-- Material to process --
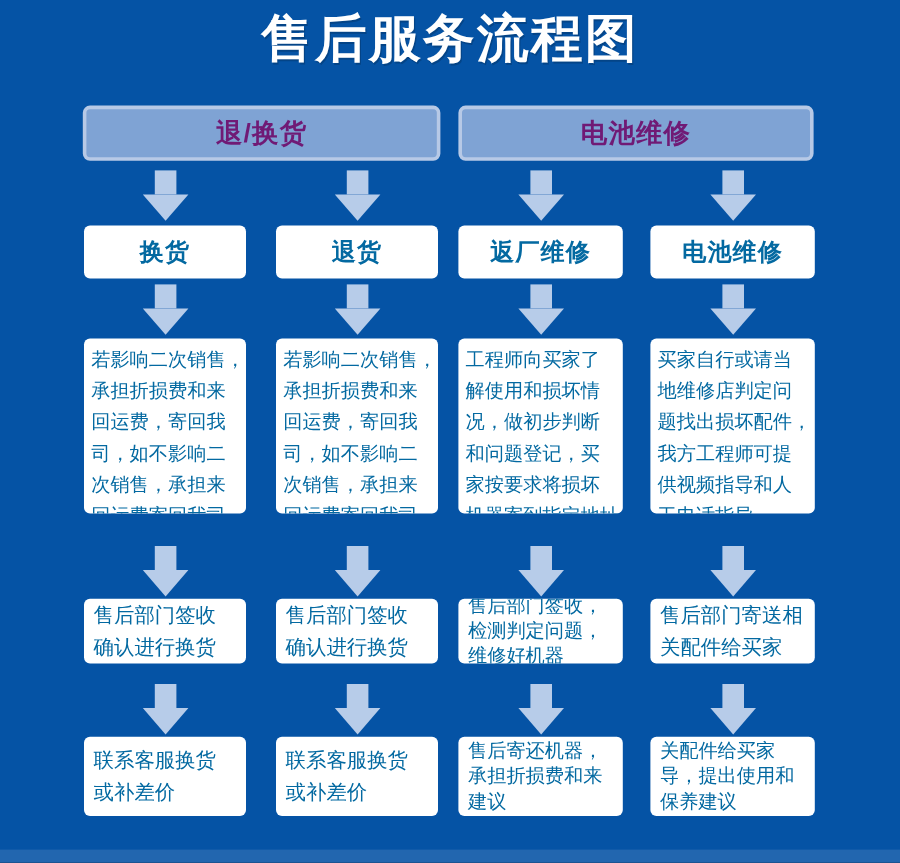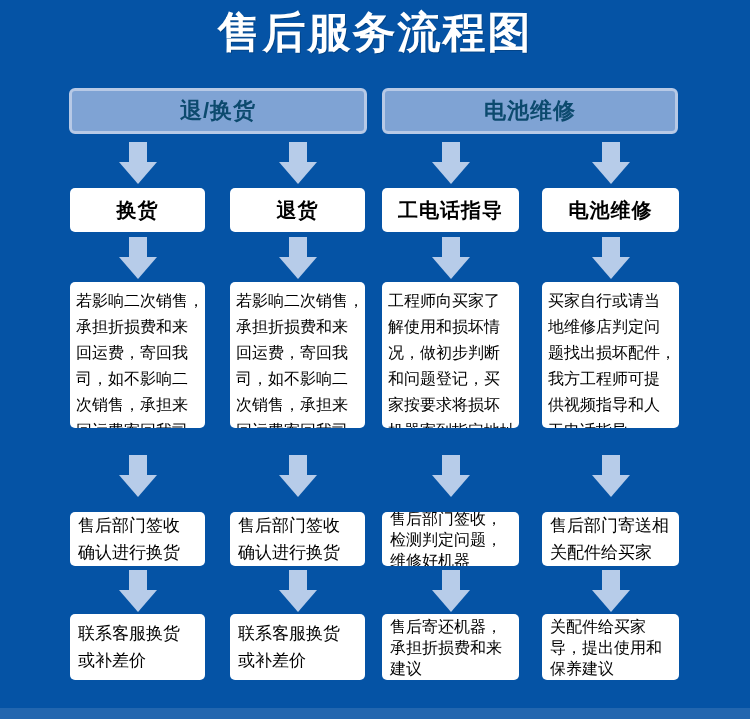--- a/index.html
+++ b/index.html
@@ -18,7 +18,7 @@
     position:absolute;top:88px;height:46px;box-sizing:border-box;
     background:#7FA3D4;border:3px solid #B7C9E6;border-radius:6px;
     display:flex;align-items:center;justify-content:center;
-    color:#0c4a6e;font-size:22px;font-weight:bold;letter-spacing:1px;
+    color:#701a75;font-size:22px;font-weight:bold;letter-spacing:1px;
   }
   #branch1{left:69px;width:298px}
   #branch2{left:382px;width:296px}

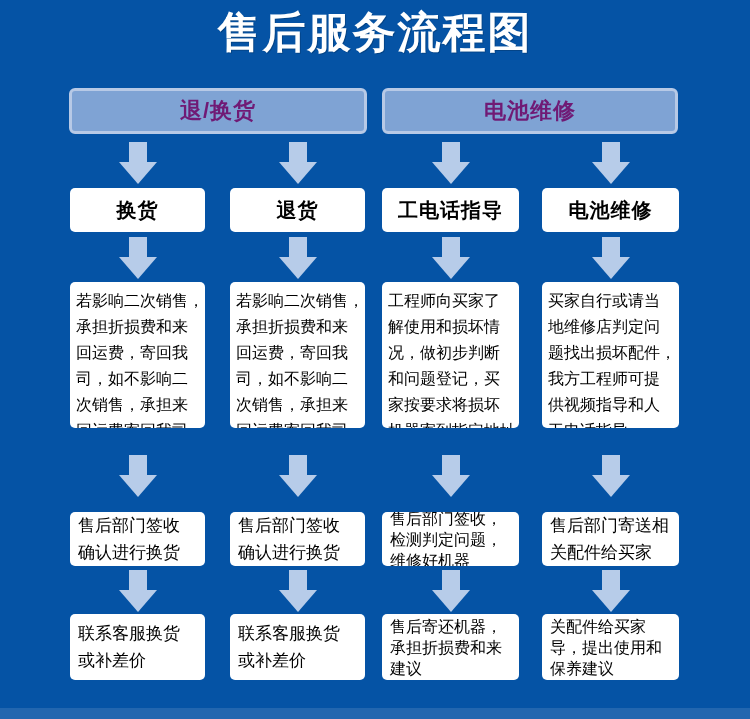--- a/index.html
+++ b/index.html
@@ -31,7 +31,7 @@
 
   .box{
     position:absolute;box-sizing:border-box;background:#FFFFFF;
-    border-radius:5px;color:#000000;
+    border-radius:5px;color:#0369a1;
   }
   .step-row{
     top:188px;height:44px;

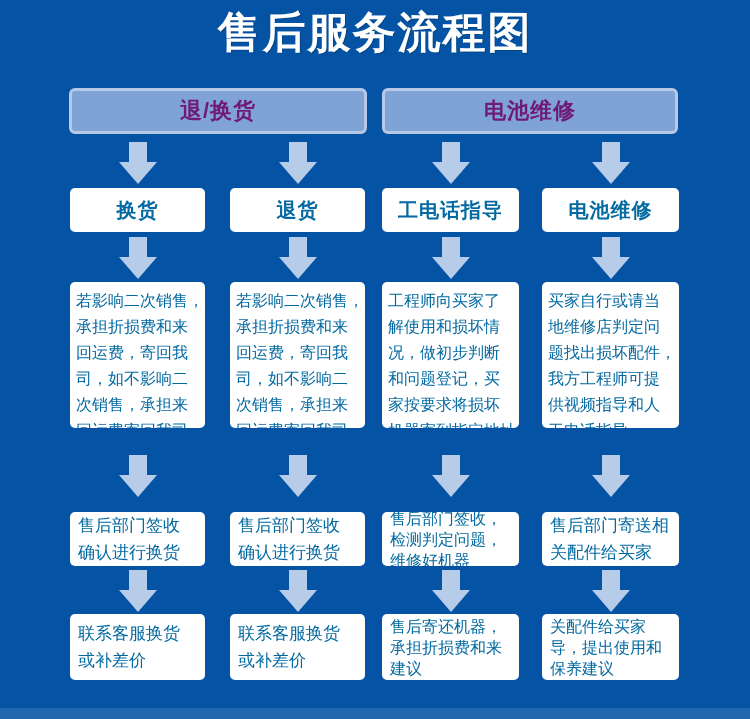--- a/index.html
+++ b/index.html
@@ -97,7 +97,7 @@
 
   <div class="box step-row c1">换货</div>
   <div class="box step-row c2">退货</div>
-  <div class="box step-row c3">工电话指导</div>
+  <div class="box step-row c3">返厂维修</div>
   <div class="box step-row c4">电池维修</div>
 
   <div class="arrow arrow-r2 c1">

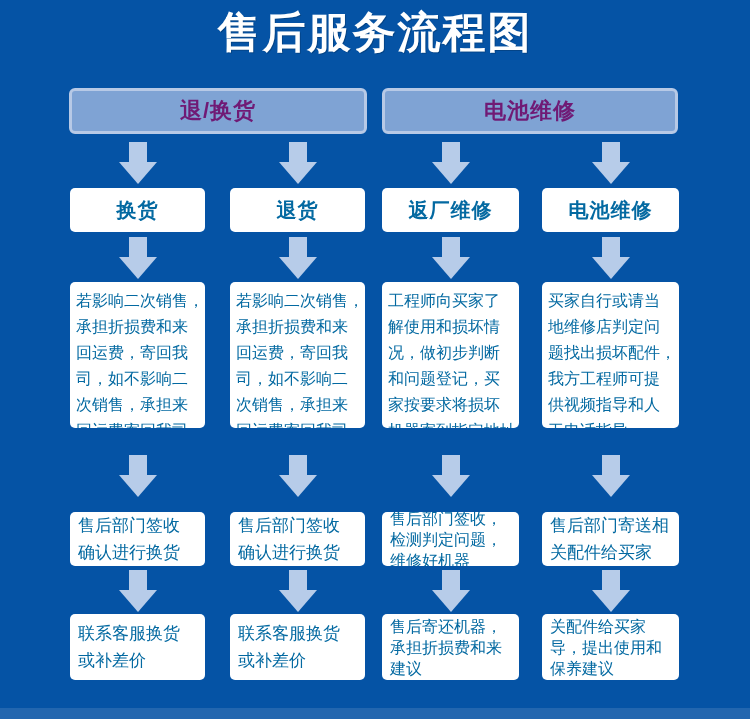--- a/index.html
+++ b/index.html
@@ -46,7 +46,7 @@
     display:flex;align-items:center;padding:0 8px;
     font-size:17px;line-height:27px;white-space:pre;overflow:hidden;
   }
-  .confirm-row{top:512px;height:54px}
+  .confirm-row{top:499px;height:54px}
   .final-row{top:614px;height:66px}
   .dense{font-size:16px;line-height:21px}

-- What you should do --
"-46,7 +46,7 @@" marks the last line to keep. Retype every line from the start of the entries through that one, exactly, and drop the pictures.

-- Answer for the task --
--- a/index.html
+++ b/index.html
@@ -18,7 +18,7 @@
     position:absolute;top:88px;height:46px;box-sizing:border-box;
     background:#7FA3D4;border:3px solid #B7C9E6;border-radius:6px;
     display:flex;align-items:center;justify-content:center;
-    color:#0c4a6e;font-size:22px;font-weight:bold;letter-spacing:1px;
+    color:#701a75;font-size:22px;font-weight:bold;letter-spacing:1px;
   }
   #branch1{left:69px;width:298px}
   #branch2{left:382px;width:296px}

--- a/index.html
+++ b/index.html
@@ -31,7 +31,7 @@
 
   .box{
     position:absolute;box-sizing:border-box;background:#FFFFFF;
-    border-radius:5px;color:#000000;
+    border-radius:5px;color:#0369a1;
   }
   .step-row{
     top:188px;height:44px;

--- a/index.html
+++ b/index.html
@@ -97,7 +97,7 @@
 
   <div class="box step-row c1">换货</div>
   <div class="box step-row c2">退货</div>
-  <div class="box step-row c3">工电话指导</div>
+  <div class="box step-row c3">返厂维修</div>
   <div class="box step-row c4">电池维修</div>
 
   <div class="arrow arrow-r2 c1">

--- a/index.html
+++ b/index.html
@@ -46,7 +46,7 @@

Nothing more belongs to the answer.